The volume edited by Professor Farid Alatas, Head of the Department of Malay Studies at the National University of Singapore, explores aspects of the impact of Hadhrami migration on host countries as well as on the Hadhrami homeland.
Leila Ingrams writes about the conditions experienced by her parents in Hadhramaut in the 1930s and early 1940s, and has illustrated her text with several of their photographs. She includes mention of their historic tour of Hadhrami communities in Singapore and Java in 1939 (cited mistakenly as 1935 in Dr Varaprasad's Foreword).
Kauhiro Aral, who made the history of the al-Attas family the subject of his doctoral thesis from the University of Michigan, considers the role of this renowned sayyid family in the social and religious life of the East Indies, the strong ties of kinship which influenced patterns of migration, and the importance of family genealogies in maintaining a collective sense of identity among scattered groups of migrants sharing a common ancestry. A branch of the same family founded the Ba Alawi mosque in Singapore which is the subject of a chapter by Dr Mona Abaza (of the American University, Cairo).
In recent times the al-Attas clan achieved high distinction in the person of the late Ali Alatas (1932-2008). He served Indonesia in a series of senior diplomatic roles before being appointed Foreign Minister by President Suharto, and making his name as an international statesman.
Bouchaib Silm analyses the substantial Hadhrami involvement in the print media in Southeast Asia in the early twentieth century, and the influence of diaspora publications on public opinion in the homeland.
In the nineteenth century Singapore became a staging post for pilgrims wishing to make the hajj. Their transportation was undertaken by Hadhrami-owned shipping companies such as those established by the al-Saqqaf (Alsagoff), al-Kaff, and al-Jifri families. Anthony Green's chapter on the subject discusses the primitive and often hazardous conditions under which pilgrims travelled from Southeast Asia to the Red Sea in the late nineteenth and early twentieth centuries.
Erik Holmberg's chapter on Shaikh Salim bin Mohamed bin Talib (c. 1850-1937) introduces the reader to a Hadhrami entrepreneur who was to become one of the richest men in Singapore in the 1920s and 1930s.
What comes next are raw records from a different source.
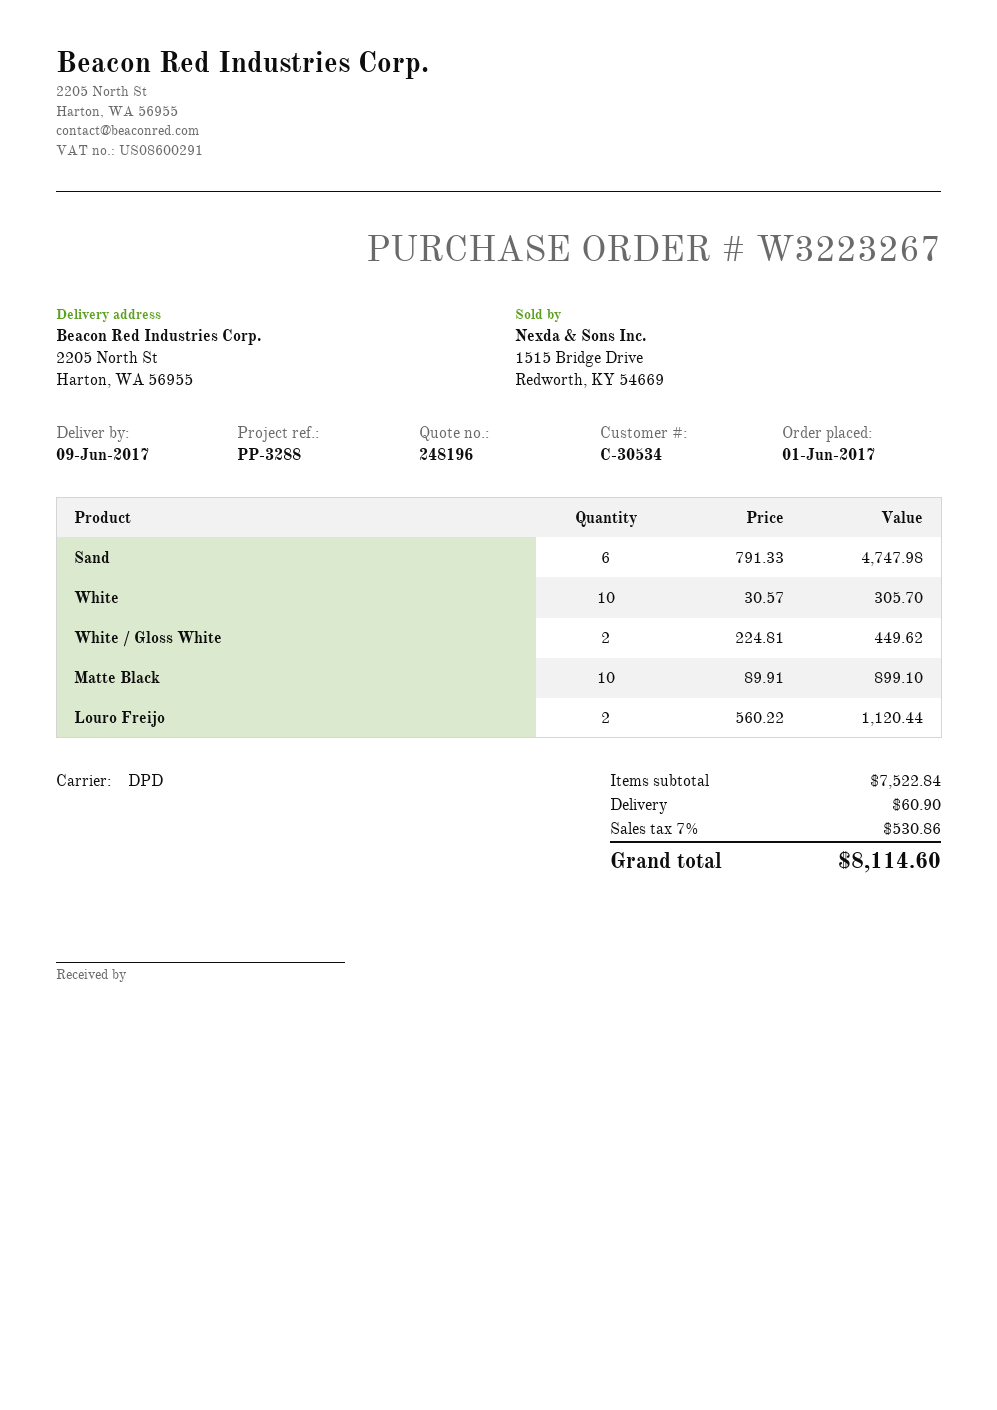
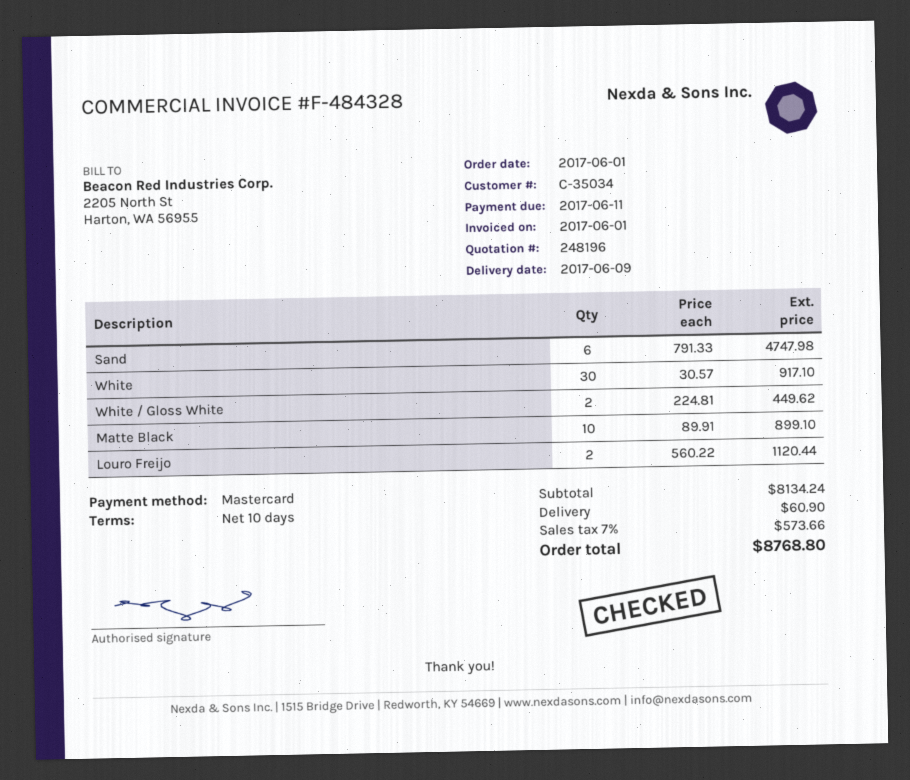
customer number: C-30534 -> C-35034
White: 10 x 30.57 = 305.70 -> 30 x 30.57 = 917.10
subtotal: 7522.84 -> 8134.24
tax: 7% = 530.86 -> 7% = 573.66
total: 8114.60 -> 8768.80

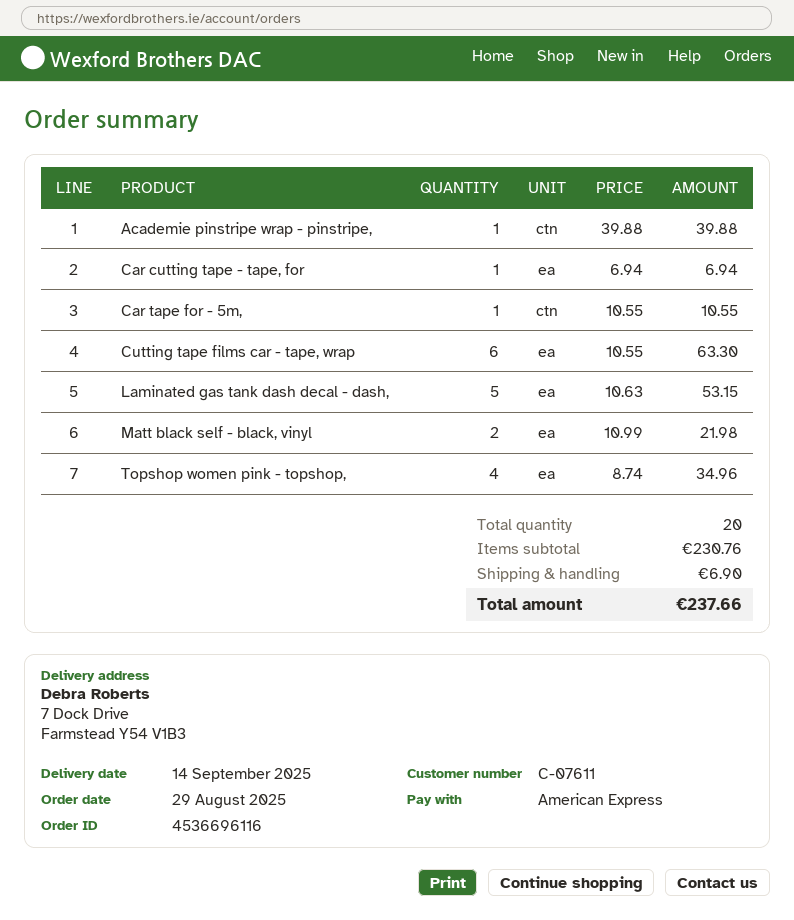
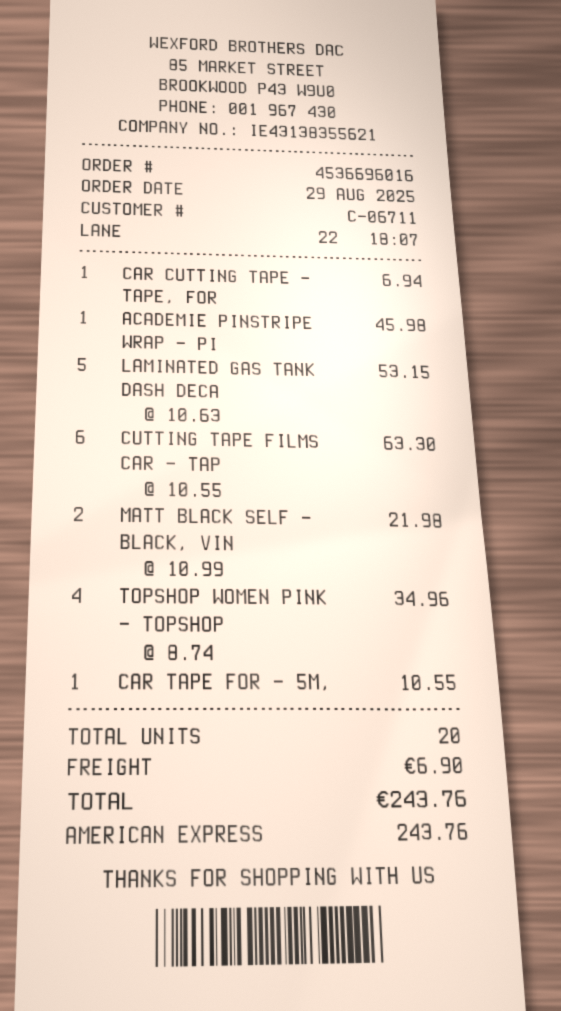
order number: 4536696116 -> 4536696016
customer number: C-07611 -> C-06711
Academie pinstripe wrap - pinstripe,: 1 x 39.88 = 39.88 -> 1 x 45.98 = 45.98
total: 237.66 -> 243.76

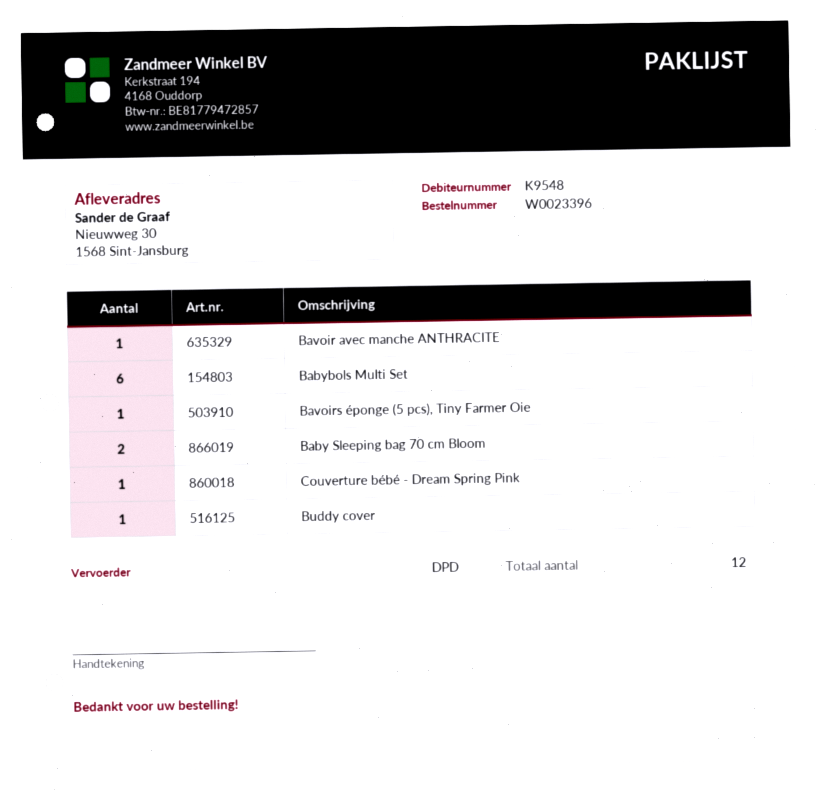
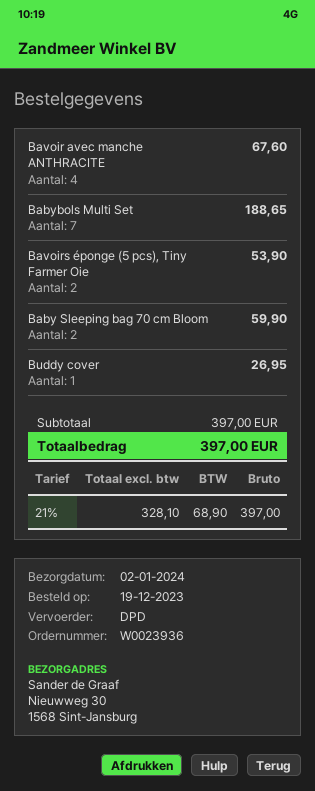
order number: W0023396 -> W0023936
Bavoir avec manche ANTHRACITE: 1 -> 4
Babybols Multi Set: 6 -> 7
Bavoirs éponge (5 pcs), Tiny Farmer Oie: 1 -> 2
Couverture bébé - Dream Spring Pink: 1 -> none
His descendants, who include Singapore's current ambassador to Yemen, continue to receive income from real estate in Singapore owned by Shaikh Salim. This is a fascinating case study of a young Hadhrami from a village near Shibam who emigrated to make, lose and recoup his fortune in the Malay world.
Remittances from overseas Hadhramis were crucial to the economy of Hadhramaut but the Japanese occupation of the Dutch East Indies and Malaya during the second world war put an abrupt end to them. This caused immense hardship and contributed to the famine conditions which the Dutch traveller and diplomat, Van der Meulen, witnessed during his visit to Hadhramaut in 1944. Huub de Jonge's chapter, which reproduces several of Van der Meulen's photographs, examines the attitudes of Dutch and British officialdom to this economic and humanitarian disaster.
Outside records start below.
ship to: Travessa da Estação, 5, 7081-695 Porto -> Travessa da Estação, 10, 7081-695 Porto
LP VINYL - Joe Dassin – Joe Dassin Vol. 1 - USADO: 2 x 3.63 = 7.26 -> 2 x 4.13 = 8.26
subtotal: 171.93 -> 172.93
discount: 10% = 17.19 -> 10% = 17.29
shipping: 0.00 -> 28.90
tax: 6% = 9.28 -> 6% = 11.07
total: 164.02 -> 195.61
Hadhrami migrants brought the Arabic zafin music and dance form to the Malay-Indonesian world. Dr Farid Alatas discusses the role which this imported tradition was to play in local culture and the predominantly Sufi forms of worship which migrants introduced. Complementing this is a chapter by Dr L. Hilarian, an ethnomusicologist, on the transmission and impact of Hadhrami and Persian Lute-type (qanbus) instruments. He rebuts the belief strongly held by some Malays that indigenous variants of these instruments existed before the latter were imported.
The references appended to each chapter combine to form a valuable bibliography of the growing body of scholarly material which studies of the Hadhrami diaspora have produced. Readers with an interest in the past and present lives of Hadhramis in Southeast Asia, and in their interaction with their host societies and ancestral homeland, will warmly welcome this publication.